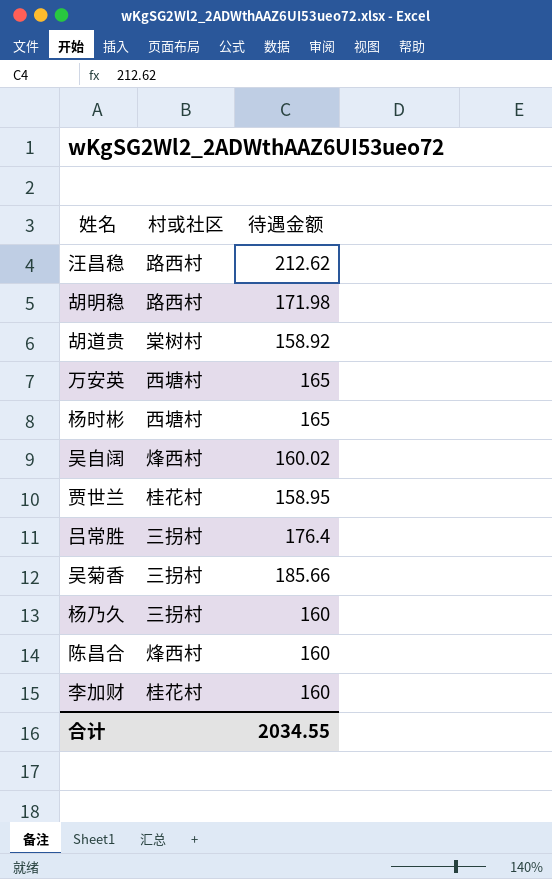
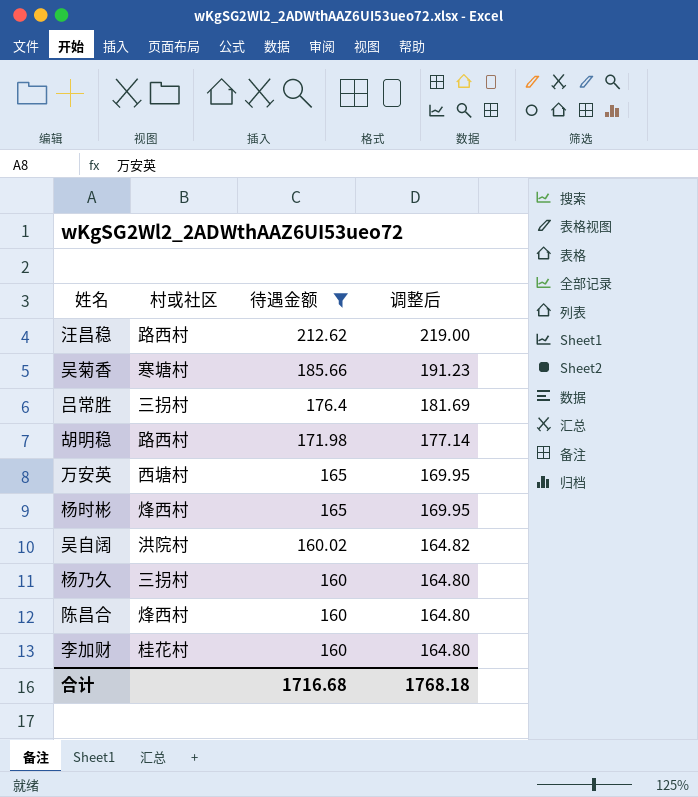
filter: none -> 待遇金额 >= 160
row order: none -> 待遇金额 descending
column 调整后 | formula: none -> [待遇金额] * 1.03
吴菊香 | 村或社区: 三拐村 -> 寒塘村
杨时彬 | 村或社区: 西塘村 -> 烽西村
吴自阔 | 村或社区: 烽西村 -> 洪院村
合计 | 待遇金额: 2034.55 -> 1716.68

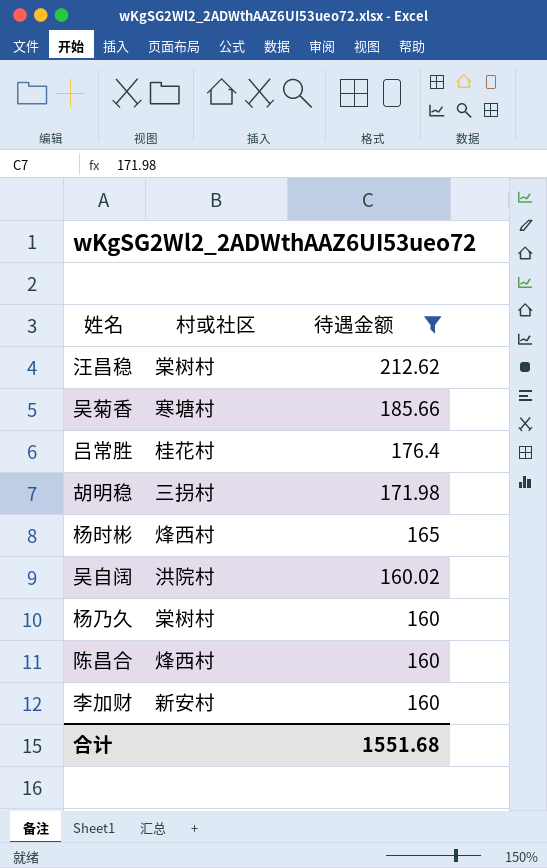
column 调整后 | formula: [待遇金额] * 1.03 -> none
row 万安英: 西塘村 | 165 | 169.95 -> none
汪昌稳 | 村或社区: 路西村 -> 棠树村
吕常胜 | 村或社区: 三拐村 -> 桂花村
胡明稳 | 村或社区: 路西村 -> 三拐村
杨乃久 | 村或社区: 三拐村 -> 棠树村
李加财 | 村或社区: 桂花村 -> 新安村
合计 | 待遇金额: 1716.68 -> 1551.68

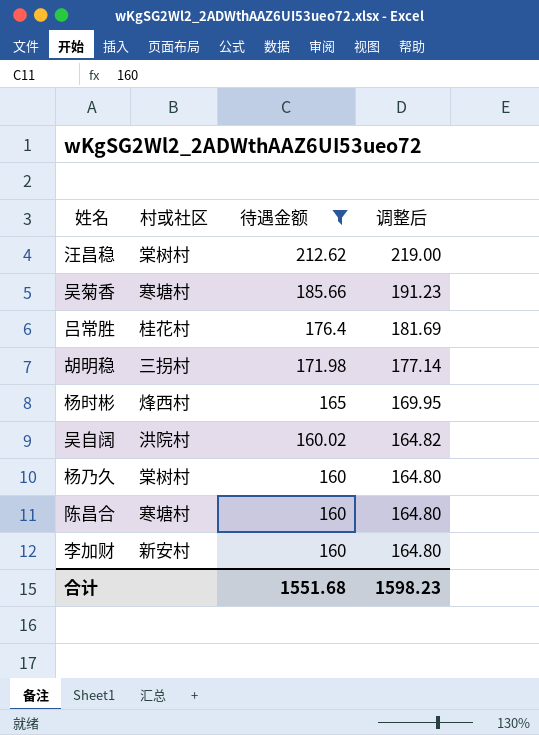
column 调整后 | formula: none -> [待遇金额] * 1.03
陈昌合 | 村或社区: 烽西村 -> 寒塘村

* * *

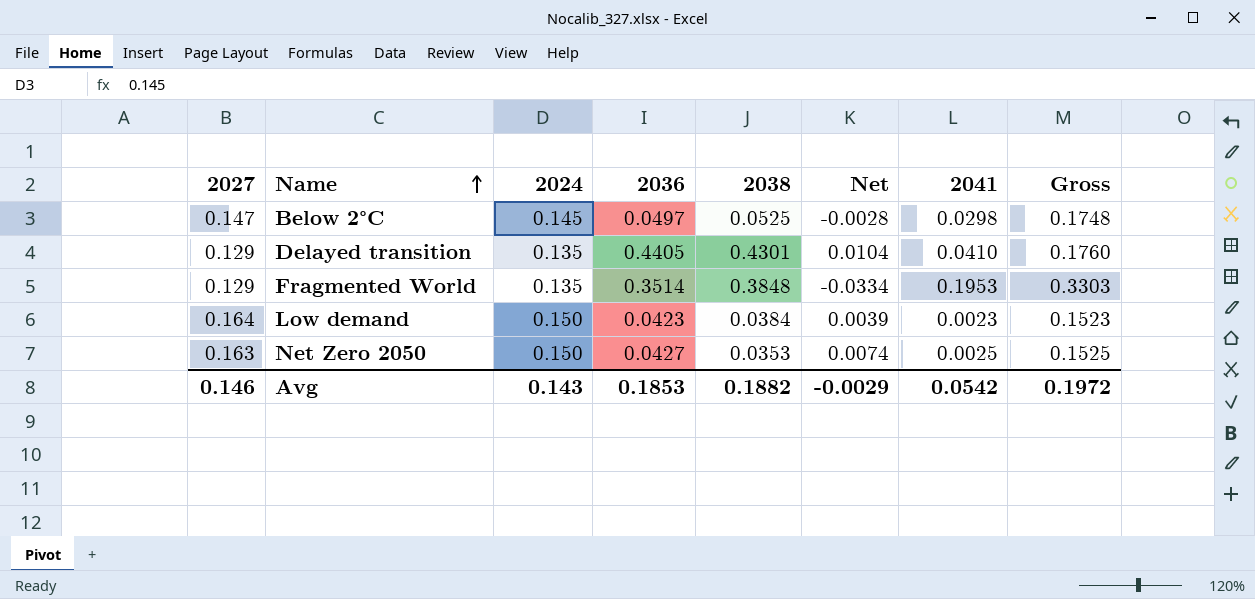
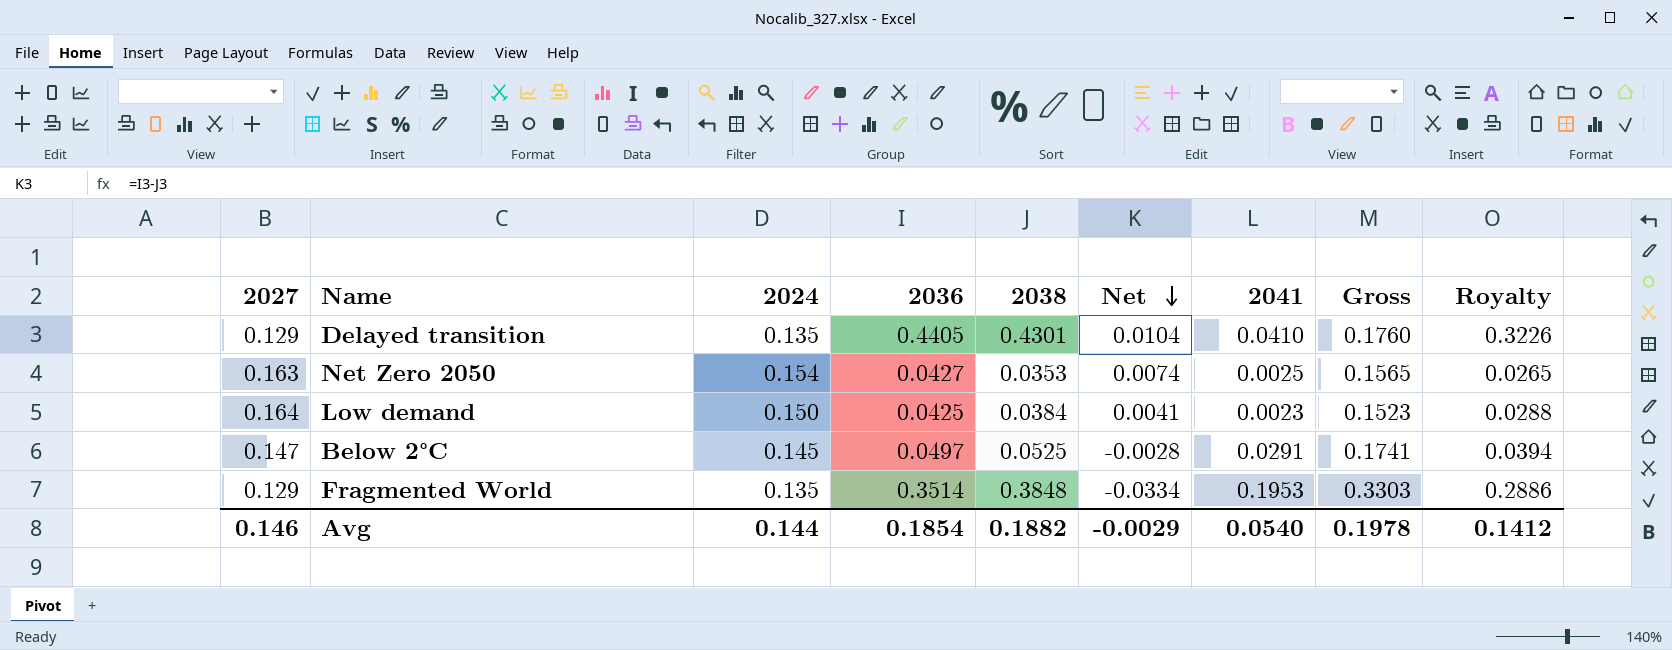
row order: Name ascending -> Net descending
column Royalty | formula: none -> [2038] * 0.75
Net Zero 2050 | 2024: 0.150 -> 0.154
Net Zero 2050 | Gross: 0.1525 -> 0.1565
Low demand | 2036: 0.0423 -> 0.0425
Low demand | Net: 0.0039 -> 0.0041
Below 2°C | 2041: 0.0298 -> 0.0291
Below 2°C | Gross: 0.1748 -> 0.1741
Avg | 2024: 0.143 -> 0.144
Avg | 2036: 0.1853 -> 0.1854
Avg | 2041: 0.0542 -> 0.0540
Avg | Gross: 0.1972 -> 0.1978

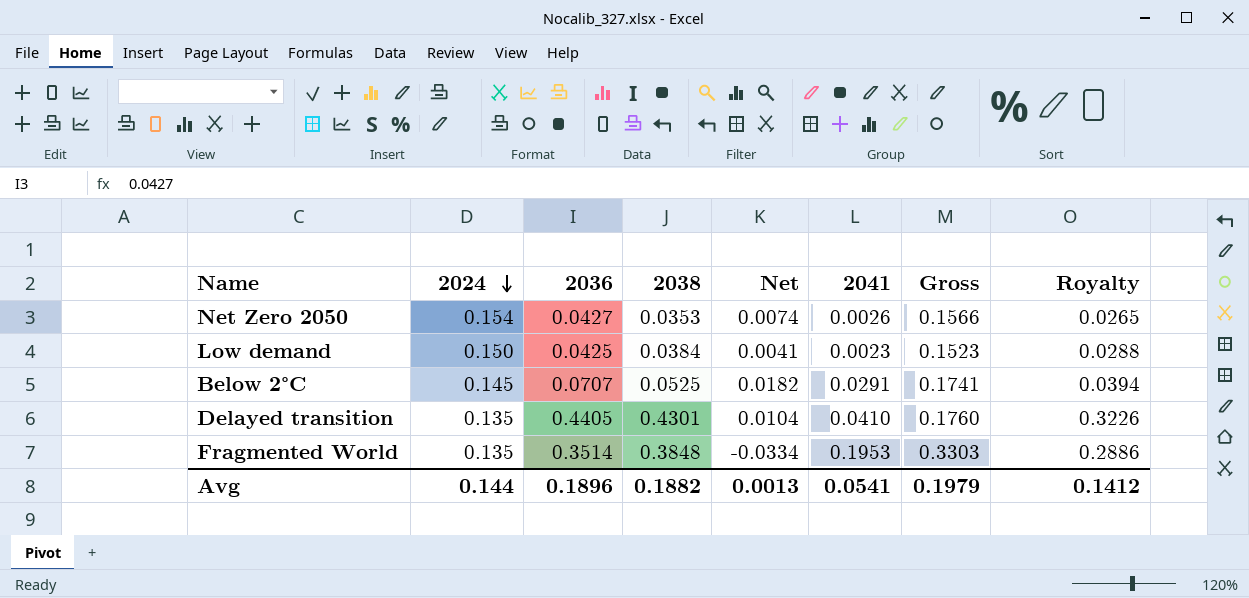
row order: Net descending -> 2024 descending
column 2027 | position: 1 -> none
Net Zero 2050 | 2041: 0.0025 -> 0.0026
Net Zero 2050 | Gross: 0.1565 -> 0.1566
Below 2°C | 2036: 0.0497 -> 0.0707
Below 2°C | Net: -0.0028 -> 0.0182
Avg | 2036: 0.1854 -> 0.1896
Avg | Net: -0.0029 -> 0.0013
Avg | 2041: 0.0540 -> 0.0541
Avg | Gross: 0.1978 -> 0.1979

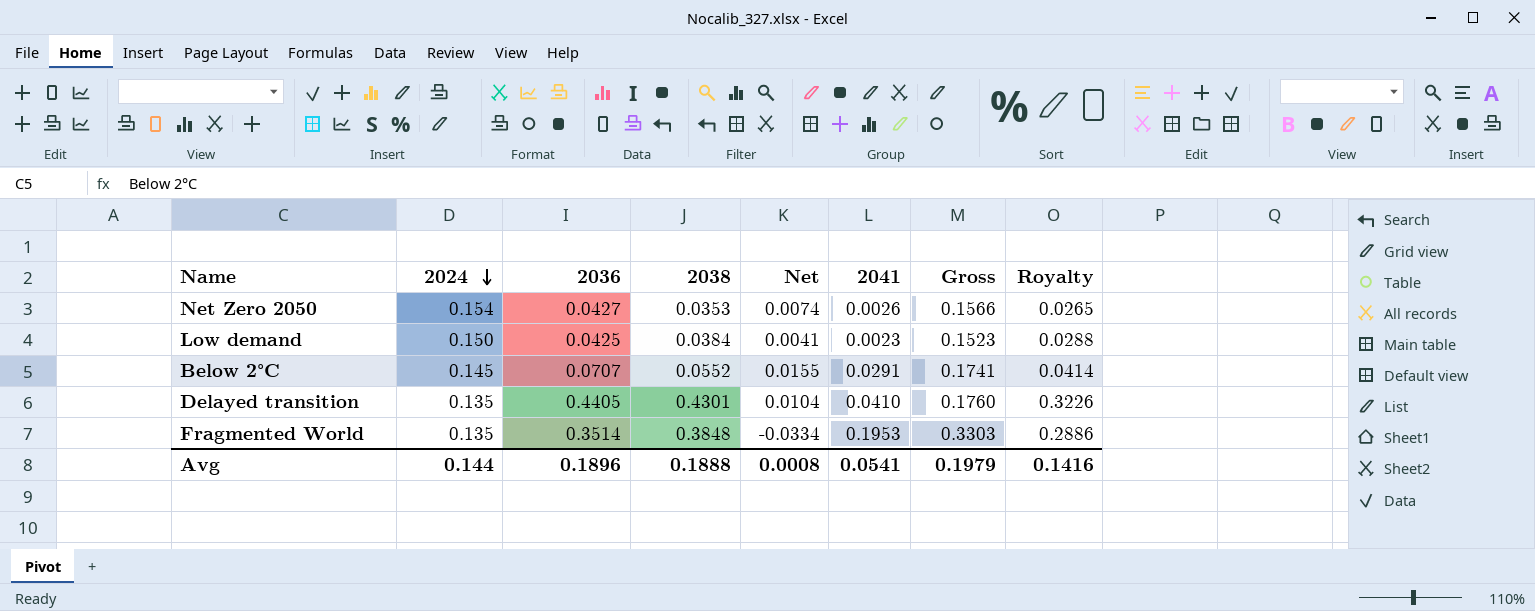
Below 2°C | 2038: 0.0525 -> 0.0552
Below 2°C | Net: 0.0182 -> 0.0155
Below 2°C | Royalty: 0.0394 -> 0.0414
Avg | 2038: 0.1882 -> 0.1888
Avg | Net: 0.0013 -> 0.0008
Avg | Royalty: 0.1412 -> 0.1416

## Problem to solve:
Excluding any pictures, print exactly the lines of the listing above from the line with "Low demand | 2036: 0.0423 -> 0.0425" to the line with "Avg | Royalty: 0.1412 -> 0.1416", both ends included.

## Expected answer:
Low demand | 2036: 0.0423 -> 0.0425
Low demand | Net: 0.0039 -> 0.0041
Below 2°C | 2041: 0.0298 -> 0.0291
Below 2°C | Gross: 0.1748 -> 0.1741
Avg | 2024: 0.143 -> 0.144
Avg | 2036: 0.1853 -> 0.1854
Avg | 2041: 0.0542 -> 0.0540
Avg | Gross: 0.1972 -> 0.1978

row order: Net descending -> 2024 descending
column 2027 | position: 1 -> none
Net Zero 2050 | 2041: 0.0025 -> 0.0026
Net Zero 2050 | Gross: 0.1565 -> 0.1566
Below 2°C | 2036: 0.0497 -> 0.0707
Below 2°C | Net: -0.0028 -> 0.0182
Avg | 2036: 0.1854 -> 0.1896
Avg | Net: -0.0029 -> 0.0013
Avg | 2041: 0.0540 -> 0.0541
Avg | Gross: 0.1978 -> 0.1979

Below 2°C | 2038: 0.0525 -> 0.0552
Below 2°C | Net: 0.0182 -> 0.0155
Below 2°C | Royalty: 0.0394 -> 0.0414
Avg | 2038: 0.1882 -> 0.1888
Avg | Net: 0.0013 -> 0.0008
Avg | Royalty: 0.1412 -> 0.1416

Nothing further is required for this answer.